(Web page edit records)
════════

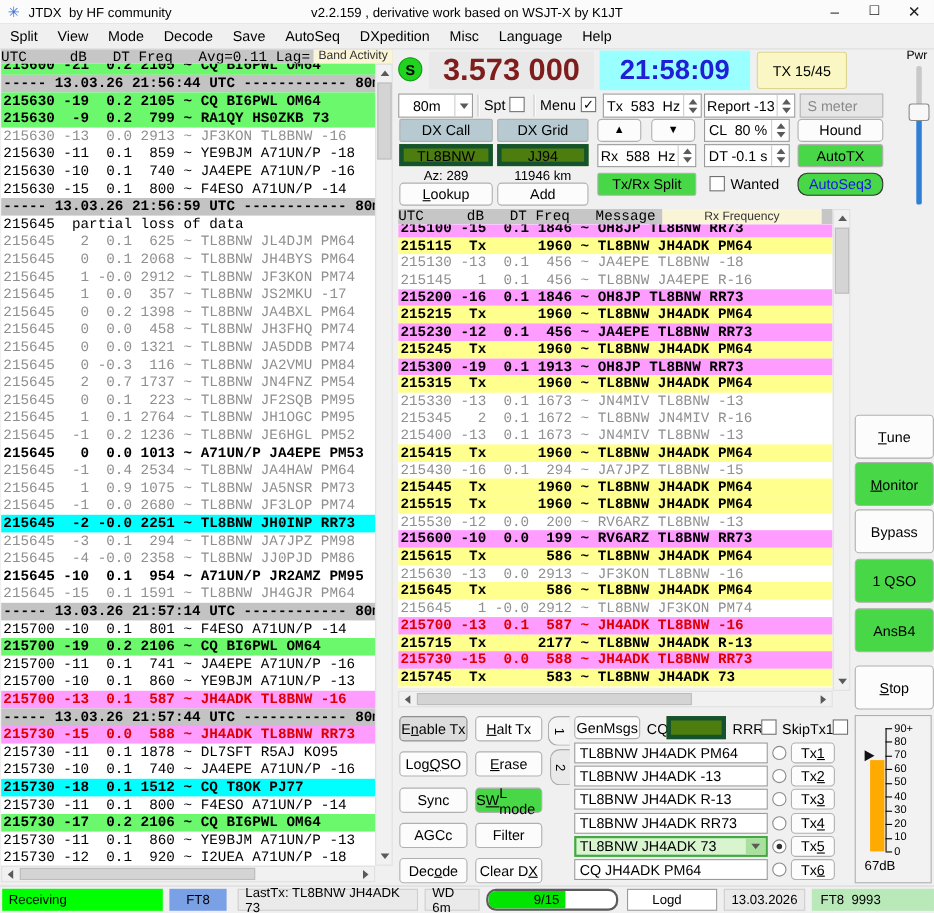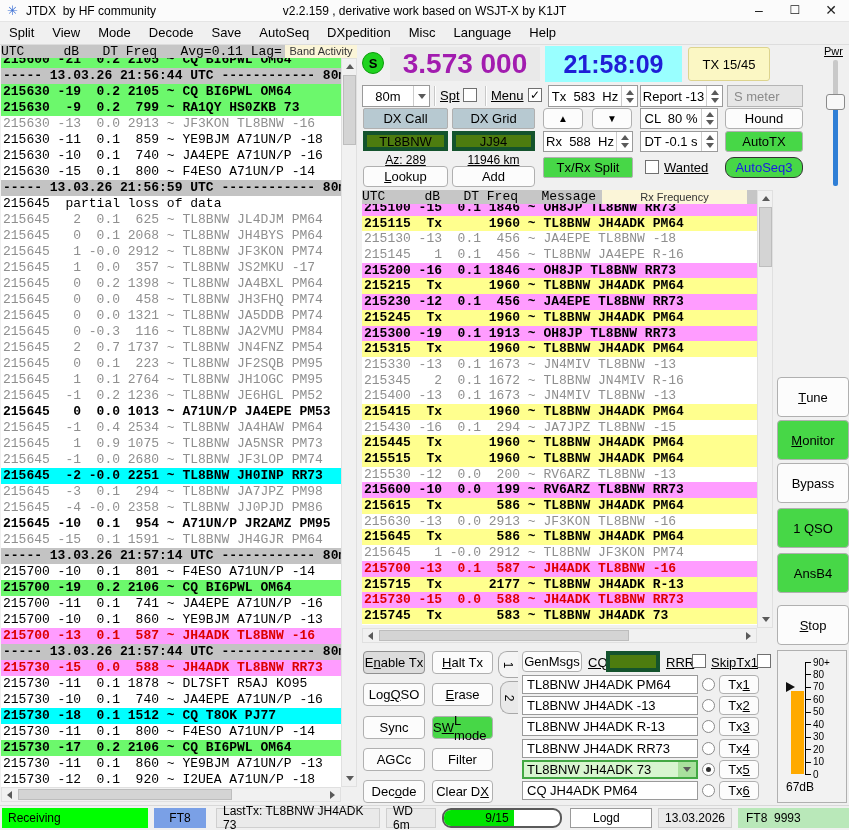--- a/index.html
+++ b/index.html
@@ -42,21 +42,21 @@
   .btn.green{background:#47d747;}
   .btn.pressed{background:#dcdcdc;border-color:#8f8f8f;}
   .box{background:#4d7c0f;border:4px solid #14532d;display:flex;align-items:center;justify-content:center;font-size:13px;}
   .spin{background:#ffffff;border:1px solid #9a9a9a;display:flex;align-items:stretch;font-size:13px;}
   .spin .txt{flex:1;display:flex;align-items:center;justify-content:center;white-space:pre;}
   .spin .arr{width:15px;border-left:1px solid #cccccc;display:flex;flex-direction:column;align-items:center;justify-content:center;gap:3px;position:relative;}
   .spin .arr i{position:static;display:block;}
   .cb{background:#fff;border:1px solid #707070;font-size:12px;line-height:12px;text-align:center;font-weight:bold;overflow:hidden;}
   .radio{border:1px solid #8a8a8a;border-radius:50%;background:#fff;}
   .radio.sel::after{content:"";position:absolute;left:3px;top:3px;width:5px;height:5px;border-radius:50%;background:#2f2f2f;}
-  .lbl{font-size:13px;white-space:pre;text-decoration:underline;}
+  .lbl{font-size:13px;white-space:pre;}
   .vsep{width:2px;border-left:1px solid #c8c8c8;border-right:1px solid #ffffff;}
   .sidebtn{position:absolute;left:777px;width:70px;height:38px;}
   .msgbox{background:#fff;border:1px solid #9a9a9a;font-size:13px;display:flex;align-items:center;padding-left:4px;overflow:hidden;white-space:nowrap;}
   .msgbox.combo{background:#d8f5d0;border:2px solid #43a843;padding-left:3px;}
   .combo-arr{margin-left:auto;align-self:stretch;width:18px;background:#a9e09d;display:flex;align-items:center;justify-content:center;position:relative;}
   #statusbar{left:0;top:805px;width:849px;height:25px;background:#f0f0f0;border-top:1px solid #d8d8d8;}
   .stat{position:absolute;top:2px;height:20px;font-size:12px;display:flex;align-items:center;box-sizing:border-box;}
   .stat.panel{background:#eaeaea;border:1px solid #cfcfcf;padding:0 6px;}
   u{text-decoration:underline;}
 </style>
@@ -99,21 +99,21 @@
 
   <div class="abs scroll" style="left:1px;top:787px;width:340px;height:15px;">
     <i class="tri tri-lf" style="left:5px;top:3px;"></i>
     <div class="sthumb" style="left:16px;top:1px;width:214px;height:11px;"></div>
     <i class="tri tri-rt" style="right:5px;top:3px;"></i>
   </div>
 
   <div class="abs" style="left:362px;top:52px;width:22px;height:22px;border-radius:50%;background:#1fd31f;border:1px solid #0c9c0c;display:flex;align-items:center;justify-content:center;font-weight:bold;font-size:13px;">
       <span>S</span>
     </div>
-  <div class="abs" style="left:390px;top:47px;width:150px;height:34px;background:#e9e9e9;display:flex;align-items:center;justify-content:center;font-size:28px;font-weight:bold;color:#a21caf;white-space:pre;">3.573 000</div>
+  <div class="abs" style="left:390px;top:47px;width:150px;height:34px;background:#e9e9e9;display:flex;align-items:center;justify-content:center;font-size:28px;font-weight:bold;color:#7f1d1d;white-space:pre;">3.573 000</div>
   <div class="abs" style="left:545px;top:46px;width:137px;height:36px;background:#99ffff;display:flex;align-items:center;justify-content:center;font-size:25px;font-weight:bold;color:#1f1fd6;">21:58:09</div>
   <div class="abs" style="left:688px;top:47px;width:82px;height:34px;background:#fbf7c4;border:1px solid #ddd48e;border-radius:3px;display:flex;align-items:center;justify-content:center;font-size:13px;">TX 15/45</div>
 
   <div class="abs lbl" style="left:818px;top:45px;width:31px;text-align:center;font-size:11px;">Pwr</div>
   <div class="abs" style="left:833px;top:60px;width:5px;height:36px;background:#c9c9c9;border-radius:2px;"></div>
   <div class="abs" style="left:833px;top:108px;width:5px;height:78px;background:#2f7fd6;border-radius:2px;"></div>
   <div class="abs" style="left:826px;top:94px;width:19px;height:16px;background:#f8f8f8;border:1px solid #8a8a8a;border-radius:3px;"></div>
 
   <div class="abs spin" style="left:362px;top:85px;width:68px;height:22px;">
     <span class="txt">80m</span>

════════

About this exercise: Print every entry exactly; omit the pictures.

Response for this exercise:
--- a/index.html
+++ b/index.html
@@ -42,21 +42,21 @@
   .btn.green{background:#47d747;}
   .btn.pressed{background:#dcdcdc;border-color:#8f8f8f;}
   .box{background:#4d7c0f;border:4px solid #14532d;display:flex;align-items:center;justify-content:center;font-size:13px;}
   .spin{background:#ffffff;border:1px solid #9a9a9a;display:flex;align-items:stretch;font-size:13px;}
   .spin .txt{flex:1;display:flex;align-items:center;justify-content:center;white-space:pre;}
   .spin .arr{width:15px;border-left:1px solid #cccccc;display:flex;flex-direction:column;align-items:center;justify-content:center;gap:3px;position:relative;}
   .spin .arr i{position:static;display:block;}
   .cb{background:#fff;border:1px solid #707070;font-size:12px;line-height:12px;text-align:center;font-weight:bold;overflow:hidden;}
   .radio{border:1px solid #8a8a8a;border-radius:50%;background:#fff;}
   .radio.sel::after{content:"";position:absolute;left:3px;top:3px;width:5px;height:5px;border-radius:50%;background:#2f2f2f;}
-  .lbl{font-size:13px;white-space:pre;text-decoration:underline;}
+  .lbl{font-size:13px;white-space:pre;}
   .vsep{width:2px;border-left:1px solid #c8c8c8;border-right:1px solid #ffffff;}
   .sidebtn{position:absolute;left:777px;width:70px;height:38px;}
   .msgbox{background:#fff;border:1px solid #9a9a9a;font-size:13px;display:flex;align-items:center;padding-left:4px;overflow:hidden;white-space:nowrap;}
   .msgbox.combo{background:#d8f5d0;border:2px solid #43a843;padding-left:3px;}
   .combo-arr{margin-left:auto;align-self:stretch;width:18px;background:#a9e09d;display:flex;align-items:center;justify-content:center;position:relative;}
   #statusbar{left:0;top:805px;width:849px;height:25px;background:#f0f0f0;border-top:1px solid #d8d8d8;}
   .stat{position:absolute;top:2px;height:20px;font-size:12px;display:flex;align-items:center;box-sizing:border-box;}
   .stat.panel{background:#eaeaea;border:1px solid #cfcfcf;padding:0 6px;}
   u{text-decoration:underline;}
 </style>
@@ -99,21 +99,21 @@
 
   <div class="abs scroll" style="left:1px;top:787px;width:340px;height:15px;">
     <i class="tri tri-lf" style="left:5px;top:3px;"></i>
     <div class="sthumb" style="left:16px;top:1px;width:214px;height:11px;"></div>
     <i class="tri tri-rt" style="right:5px;top:3px;"></i>
   </div>
 
   <div class="abs" style="left:362px;top:52px;width:22px;height:22px;border-radius:50%;background:#1fd31f;border:1px solid #0c9c0c;display:flex;align-items:center;justify-content:center;font-weight:bold;font-size:13px;">
       <span>S</span>
     </div>
-  <div class="abs" style="left:390px;top:47px;width:150px;height:34px;background:#e9e9e9;display:flex;align-items:center;justify-content:center;font-size:28px;font-weight:bold;color:#a21caf;white-space:pre;">3.573 000</div>
+  <div class="abs" style="left:390px;top:47px;width:150px;height:34px;background:#e9e9e9;display:flex;align-items:center;justify-content:center;font-size:28px;font-weight:bold;color:#7f1d1d;white-space:pre;">3.573 000</div>
   <div class="abs" style="left:545px;top:46px;width:137px;height:36px;background:#99ffff;display:flex;align-items:center;justify-content:center;font-size:25px;font-weight:bold;color:#1f1fd6;">21:58:09</div>
   <div class="abs" style="left:688px;top:47px;width:82px;height:34px;background:#fbf7c4;border:1px solid #ddd48e;border-radius:3px;display:flex;align-items:center;justify-content:center;font-size:13px;">TX 15/45</div>
 
   <div class="abs lbl" style="left:818px;top:45px;width:31px;text-align:center;font-size:11px;">Pwr</div>
   <div class="abs" style="left:833px;top:60px;width:5px;height:36px;background:#c9c9c9;border-radius:2px;"></div>
   <div class="abs" style="left:833px;top:108px;width:5px;height:78px;background:#2f7fd6;border-radius:2px;"></div>
   <div class="abs" style="left:826px;top:94px;width:19px;height:16px;background:#f8f8f8;border:1px solid #8a8a8a;border-radius:3px;"></div>
 
   <div class="abs spin" style="left:362px;top:85px;width:68px;height:22px;">
     <span class="txt">80m</span>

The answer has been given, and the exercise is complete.